PROBLEM TO SOLVE: Where an entry contains a picture, skip the picture and write out everything else exactly.

STORED DATA:
────────────────
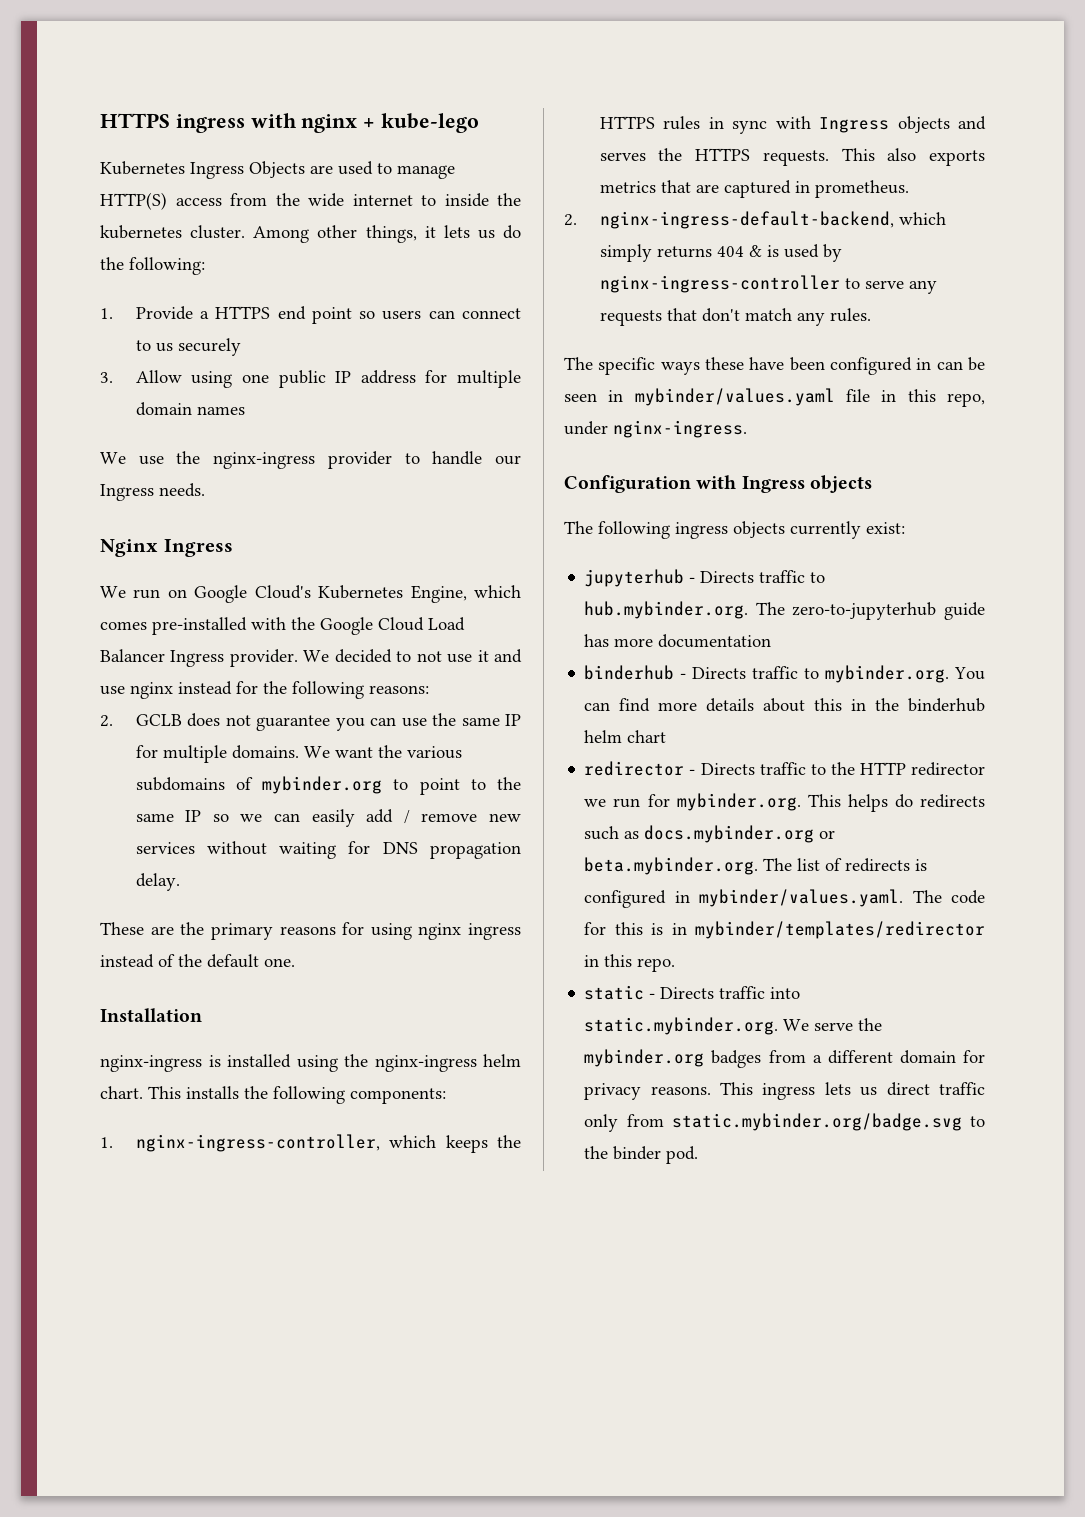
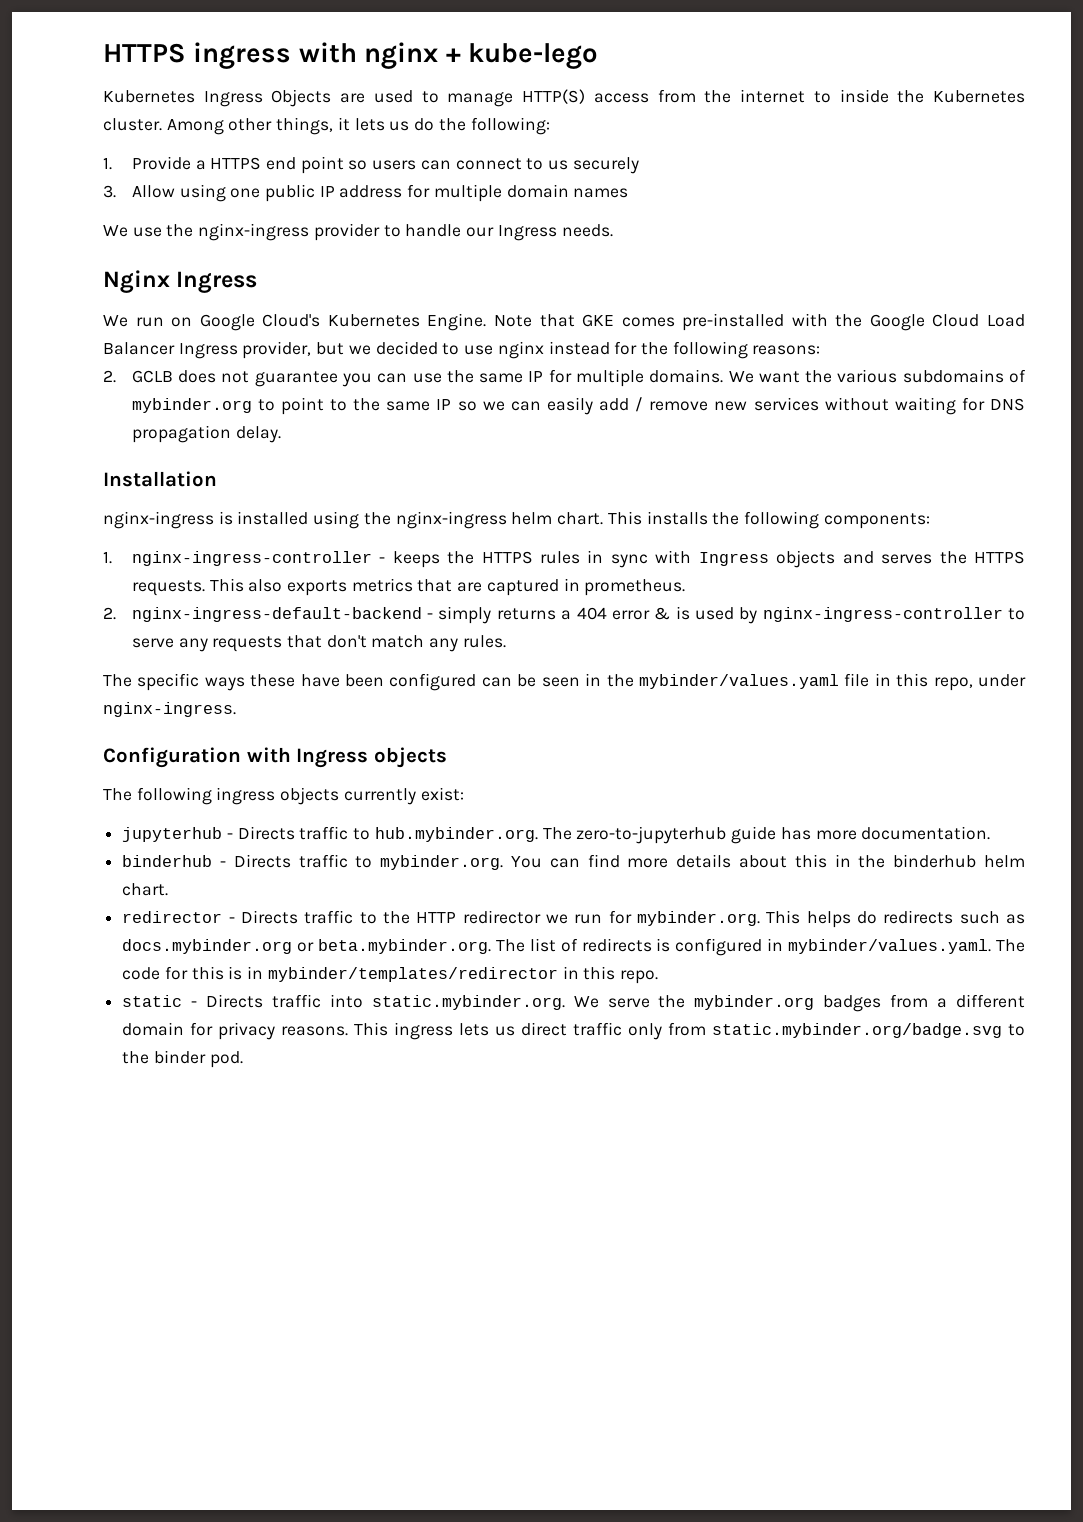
[308,193,344,207] wide -> (732, 96) none
[100,225,182,239] kubernetes -> [933,90,1026,103] Kubernetes
[410,585,521,603] Engine, which -> [427,313,615,331] Engine. Note that GKE
[229,649,523,667] provider. We decided to not use it and -> [242,341,460,359] provider, but we decided to
[100,922,521,940] [100,954,295,968] // These are the primary reasons for using nginx ingress instead of the default one. -> (281, 434) none
[135,1134,437,1152] nginx-ingress-controller, which -> [131,551,386,566] nginx-ingress-controller -
[599,211,946,229] [599,244,744,262] nginx-ingress-default-backend, which simply returns 404 -> [131,606,650,624] nginx-ingress-default-backend - simply returns a 404 error
[916,358,932,370] in -> (477, 682) none
(624, 396) none -> [606,674,634,687] the
[658,634,772,648] documentation -> [861,826,991,840] documentation.
[627,730,667,743] chart -> [122,883,169,896] chart.

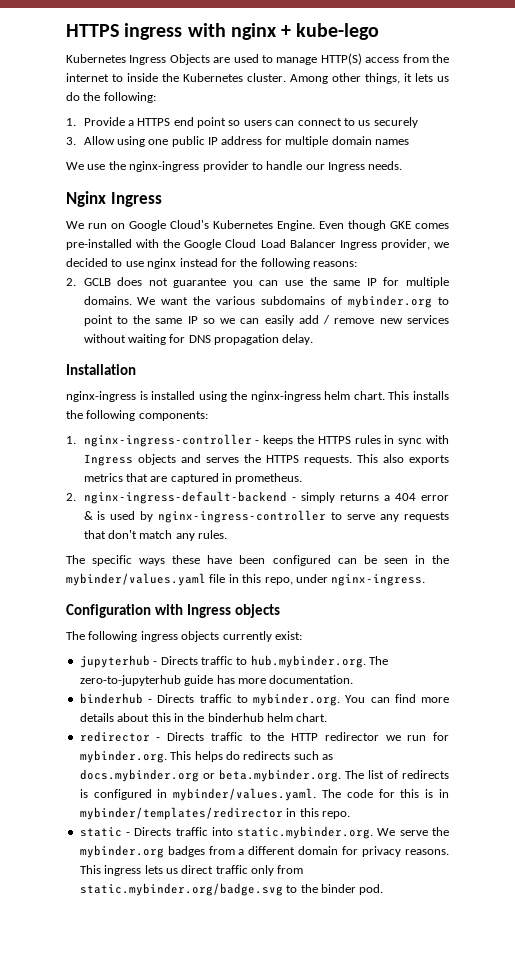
[493,314,575,327] Note that -> [319,220,386,231] Even though
[316,342,345,355] but -> (430, 244) none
────────────────
SOLUTION BELOW:
[308,193,344,207] wide -> (732, 96) none
[100,225,182,239] kubernetes -> [933,90,1026,103] Kubernetes
[410,585,521,603] Engine, which -> [427,313,615,331] Engine. Note that GKE
[229,649,523,667] provider. We decided to not use it and -> [242,341,460,359] provider, but we decided to
[100,922,521,940] [100,954,295,968] // These are the primary reasons for using nginx ingress instead of the default one. -> (281, 434) none
[135,1134,437,1152] nginx-ingress-controller, which -> [131,551,386,566] nginx-ingress-controller -
[599,211,946,229] [599,244,744,262] nginx-ingress-default-backend, which simply returns 404 -> [131,606,650,624] nginx-ingress-default-backend - simply returns a 404 error
[916,358,932,370] in -> (477, 682) none
(624, 396) none -> [606,674,634,687] the
[658,634,772,648] documentation -> [861,826,991,840] documentation.
[627,730,667,743] chart -> [122,883,169,896] chart.

[493,314,575,327] Note that -> [319,220,386,231] Even though
[316,342,345,355] but -> (430, 244) none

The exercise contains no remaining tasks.